Penulis sadar bahwa KH. Abdurrahman Wahid bukanlah seorang tokoh pendidikan namun
ide-ide progresif dan wawasan keislaman serta kecintaanya terhadap budaya Indonesia tidak
diragukan lagi. Ia salah satu tokoh yang telah memberikan sumbangan besar bagi NU yaitu:
melakukan dobrakan dengan ide-ide progresif dan terkadang liberal. Ia berusaha
mengkombinasikan antara pemikiran Islam klasik (dunia pesantren) dengan dunia Barat
(liberal). KH. Abdurrahman Wahid pengetahuan dan pengalamannya di dunia pendidikan
cukup lama.
Peran Pendidikan Agama sangat urgen dalam pemberantasan eksklusifitas keagamaan di
Indonesia.

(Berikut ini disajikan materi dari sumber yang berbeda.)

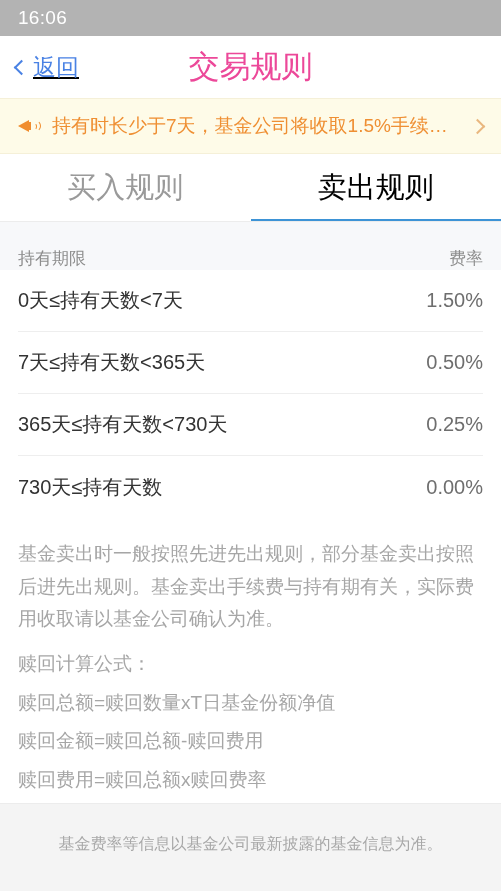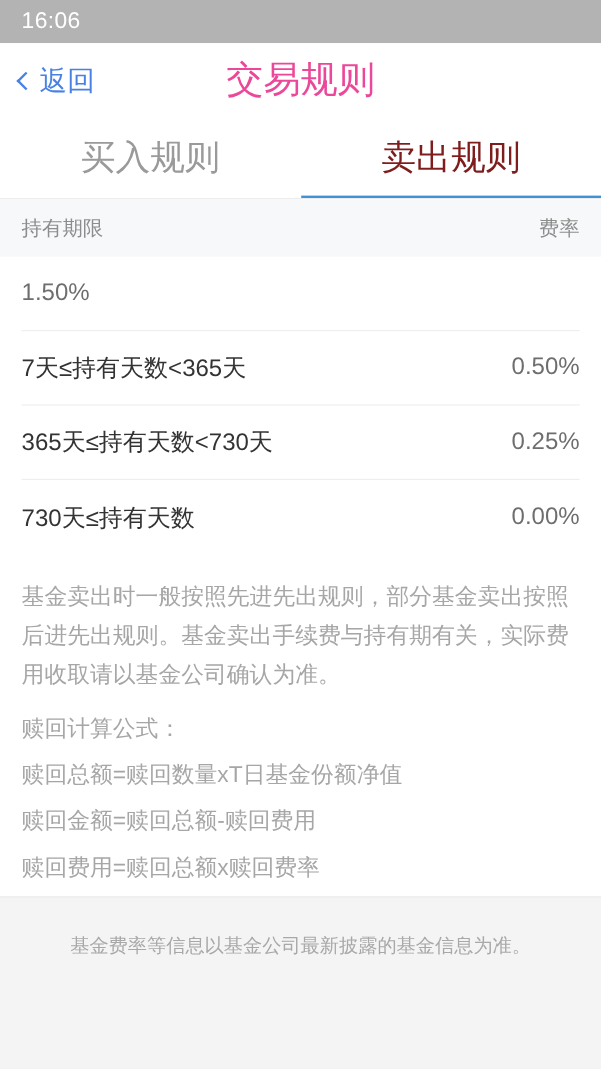"返回" .navbar { text-decoration: none -> underline }
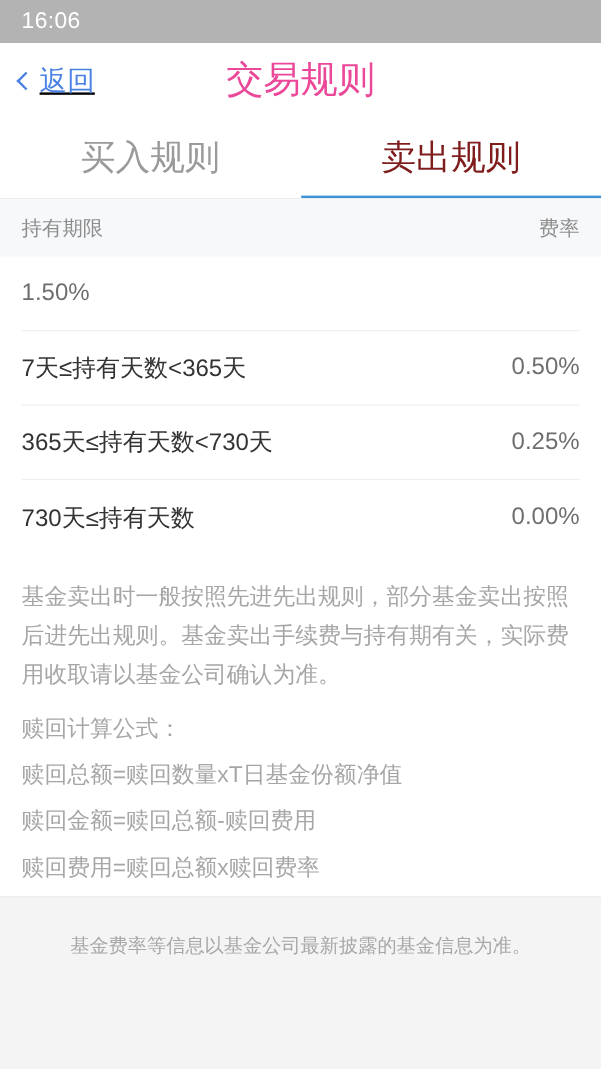"持有时长少于7天，基金公司将收取1.5%手续…" div.banner { html: none -> <div> <span> <span></span> <span></span> <span></span> <span></span> </span> <span>持有时长少于7天，基金公司将收取1.5%手续…</span> <span></span> </div> }
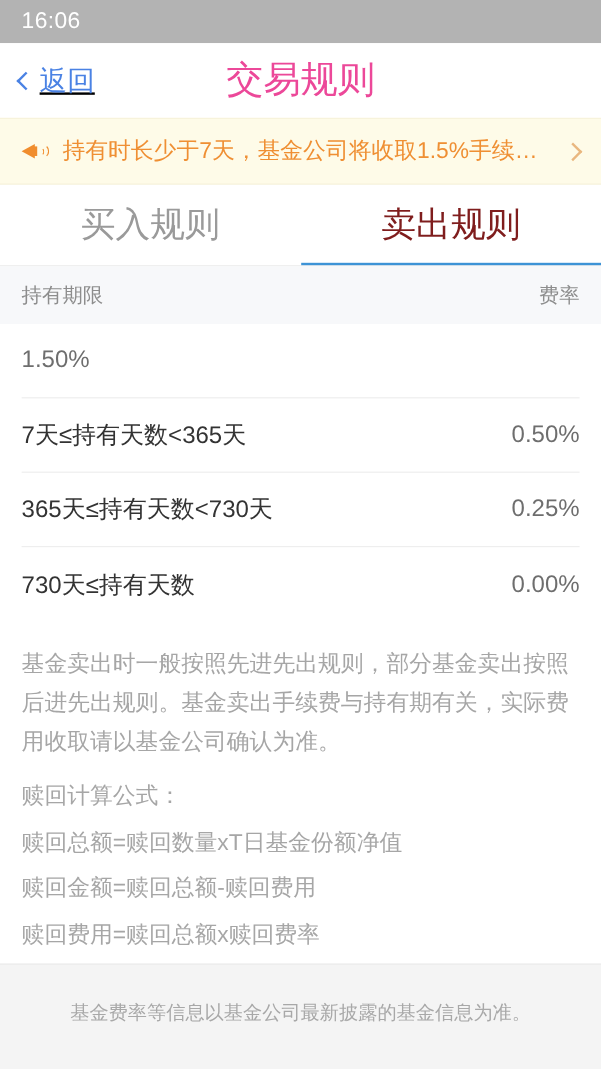"卖出规则" .tab.active { color: #7f1d1d -> #000000 }
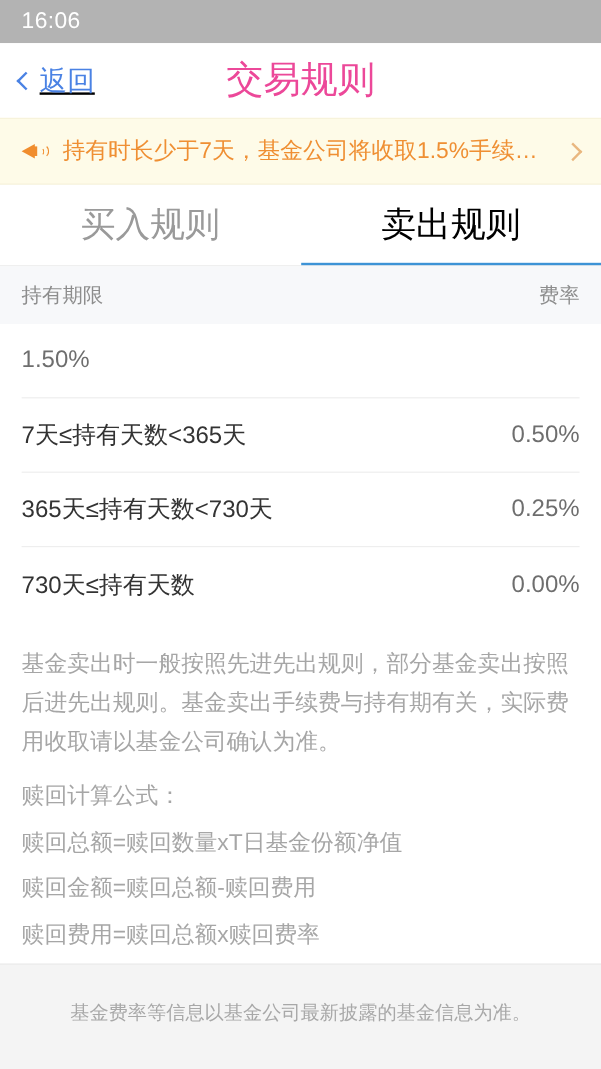"持有期限" .table-head { align-items: center -> flex-end }
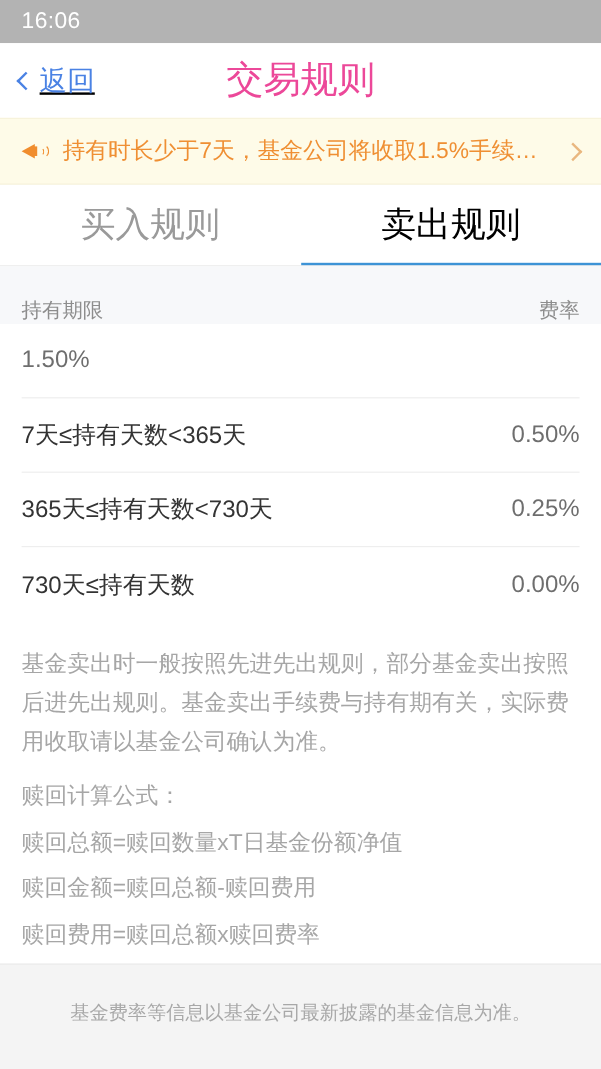"0天≤持有天数<7天" span.term { html: none -> <span>0天≤持有天数&lt;7天</span> }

Hal ini dikarenakan pendidikan merupakan wadah yang paling efektif dan efisien
dalam upaya melakukan transformasi nilai-nilai kemanusiaan dan religius kepada peserta
didik mulai dari bangku TK sampai pada peguruan tinggi. Selama ini praktik Pendidikan
Agama Islam masih bersifat kaku dan sentralistik. Hal ini terlihat dari pola pembelajaran
yaang masih bersifat mendekte siswa, siswa harus sama dengan guru ketika berbeda dengan
atas (guru, kepala sekolah, pemerintah) siswa diberi label salah, berdosa dan terkadang
dibarengi sikap curiga dan sentimen.